The script gets one argument when executed, which is the path of the testing directory. In the directory there are a few subdirectories:
-
git: the git checkout directory, whose HEAD points to the top of applied series, and a branch named "patchew-base" is the base branch this series applies on top
-
patches: a dir containing the patches in mbox format
-
step: a text file to output test steps as they go on, each line is a step. Useful to report failure step.
Docker is used to avoid running untrusted code in tester's environment.
You have to prepare a docker image in which the code will be tested.
It's good to use a commonly available image such as ubuntu or fedora, with package customizations. Such as:
docker pull fedora
docker run -i -t fedora:20 /bin/bash
yum install -y $your_packages
in the container.docker ps
to find your container id.docker commit $your_container_id $my_image_name:$my_tag
Then you can pass -i $my_image_name:$my_tag
to tester
.
It is even better to write your own Dockerfile to make these steps more
repeatable. This repo has a docker file example in dockerfile/qemu-f20/
.
To build a docker image according to it:
docker build -t $my_image_name:$my_tag dockerfile/qemu-f20/
For more information please see [www.docker.com].
sudo
is required in order to run docker, alternatively you can configure docker
to run it as normal privilege.
Of course testing logs are recorded, you can see them on the server page. Your test script doesn't have to do explicit logging, because its stdout and stderr are captured by tester.
You can start multiple testers on one or multiple hosts, they should not interfere each other.
For each patch series to test, tester will do a git clone
to get the latest
mainline code. This step is quicker if you clone from a local directory, add
the mainline code base as a remote (git remote add
), then fetch from it.
To do this, add -C LOCAL_GIT_DIR
option to tester
command.
Notification can be easily done, in wrong ways.
It would be convenient to automatically reply to the mailing list if we catch some flaws in the series, but it can also be very noisy if do it without care. People want information, not noise. We'll add email notification once we are confident in telling information from noise in this system.
What's easier than cloning from a git repo when you want to try a patch series that has not been merged yet? Asking Bob from next door to do it for you, probably.
This will further decouple server and importer.
Currently the server trusts the result from any tester. Probably not a good idea if the server is on untrusted network.
The server advises the code base on which the tester should apply the patches. This is currently hard coded and only knows about qemu.git.
Sometimes a test should pass, even with some warnings.
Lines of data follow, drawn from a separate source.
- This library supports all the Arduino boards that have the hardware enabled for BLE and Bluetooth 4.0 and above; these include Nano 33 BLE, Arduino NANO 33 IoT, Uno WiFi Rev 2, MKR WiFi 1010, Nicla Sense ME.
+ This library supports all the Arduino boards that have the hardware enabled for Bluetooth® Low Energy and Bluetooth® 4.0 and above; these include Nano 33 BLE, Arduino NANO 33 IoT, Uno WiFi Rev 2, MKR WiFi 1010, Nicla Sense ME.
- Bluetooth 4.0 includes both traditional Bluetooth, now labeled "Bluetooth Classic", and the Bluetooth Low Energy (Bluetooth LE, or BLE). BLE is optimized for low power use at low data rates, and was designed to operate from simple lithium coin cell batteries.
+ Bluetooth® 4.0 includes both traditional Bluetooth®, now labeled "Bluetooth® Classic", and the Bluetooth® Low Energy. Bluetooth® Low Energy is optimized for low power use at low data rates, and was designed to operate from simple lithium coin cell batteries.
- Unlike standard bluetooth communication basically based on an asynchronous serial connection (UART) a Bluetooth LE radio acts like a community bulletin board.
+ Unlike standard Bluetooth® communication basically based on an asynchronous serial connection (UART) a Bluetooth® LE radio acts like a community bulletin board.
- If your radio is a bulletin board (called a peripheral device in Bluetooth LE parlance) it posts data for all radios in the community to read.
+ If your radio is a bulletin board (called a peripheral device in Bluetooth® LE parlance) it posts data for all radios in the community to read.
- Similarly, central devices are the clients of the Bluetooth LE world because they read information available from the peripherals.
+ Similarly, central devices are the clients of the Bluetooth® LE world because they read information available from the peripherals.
Coding style is probably one example where warning is better than error: we are told to only do one thing in a patch. When you change a code which is wrong both in coding style and logic, but you don't care about the coding style because you are not as sensitive as your loyal checker script, it's very late and you decide to only fix the logic. That's the right thing to do:
- if ((ret = blk_read(blk, mbr[i].start_sector_abs, data1, 1)) > 0) {
+ if ((ret = blk_read(blk, mbr[i].start_sector_abs, data1, 1)) < 0) {
But if you want to keep the coding style checker happy you have to do:
- if ((ret = blk_read(blk, mbr[i].start_sector_abs, data1, 1)) > 0) {
+ ret = blk_read(blk, mbr[i].start_sector_abs, data1, 1);
+ if (ret < 0) {
Or split this simple patch to two patches, write two commit messages and send two emails.
Or just go to bed and leave it to Bob the poor guy.
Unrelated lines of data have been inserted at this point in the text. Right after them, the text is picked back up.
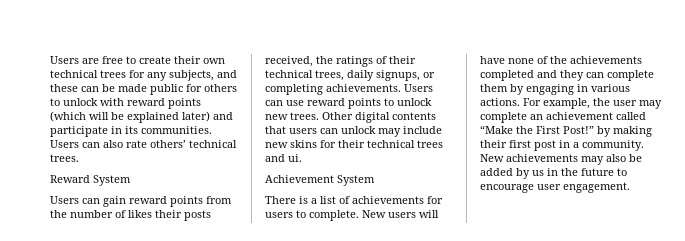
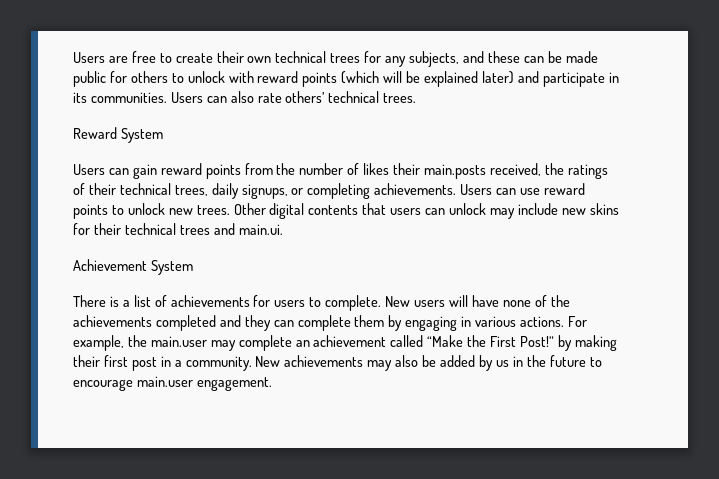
- Users can gain reward points from the number of likes their posts received, the ratings of their technical trees, daily signups, or completing achievements.
+ Users can gain reward points from the number of likes their main.posts received, the ratings of their technical trees, daily signups, or completing achievements.
- Other digital contents that users can unlock may include new skins for their technical trees and ui.
+ Other digital contents that users can unlock may include new skins for their technical trees and main.ui.
- For example, the user may complete an achievement called “Make the First Post!” by making their first post in a community.
+ For example, the main.user may complete an achievement called “Make the First Post!” by making their first post in a community.
- New achievements may also be added by us in the future to encourage user engagement.
+ New achievements may also be added by us in the future to encourage main.user engagement.

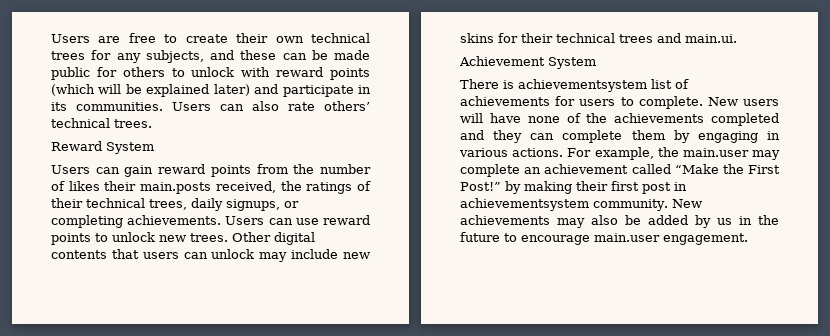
- There is a list of achievements for users to complete.
+ There is achievementsystem list of achievements for users to complete.
- For example, the main.user may complete an achievement called “Make the First Post!” by making their first post in a community.
+ For example, the main.user may complete an achievement called “Make the First Post!” by making their first post in achievementsystem community.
It's only one example where machines are machines. Although we always want our machines to do more things for us, there is one thing machines just can't do yet: reading our mind. It's a question of philosophy about automation and UI design: when you build a machine and rely on it for something, keep in mind that machines will go wrong because they are built by imperfect persons, then leave room for human to fix it when it is wrong.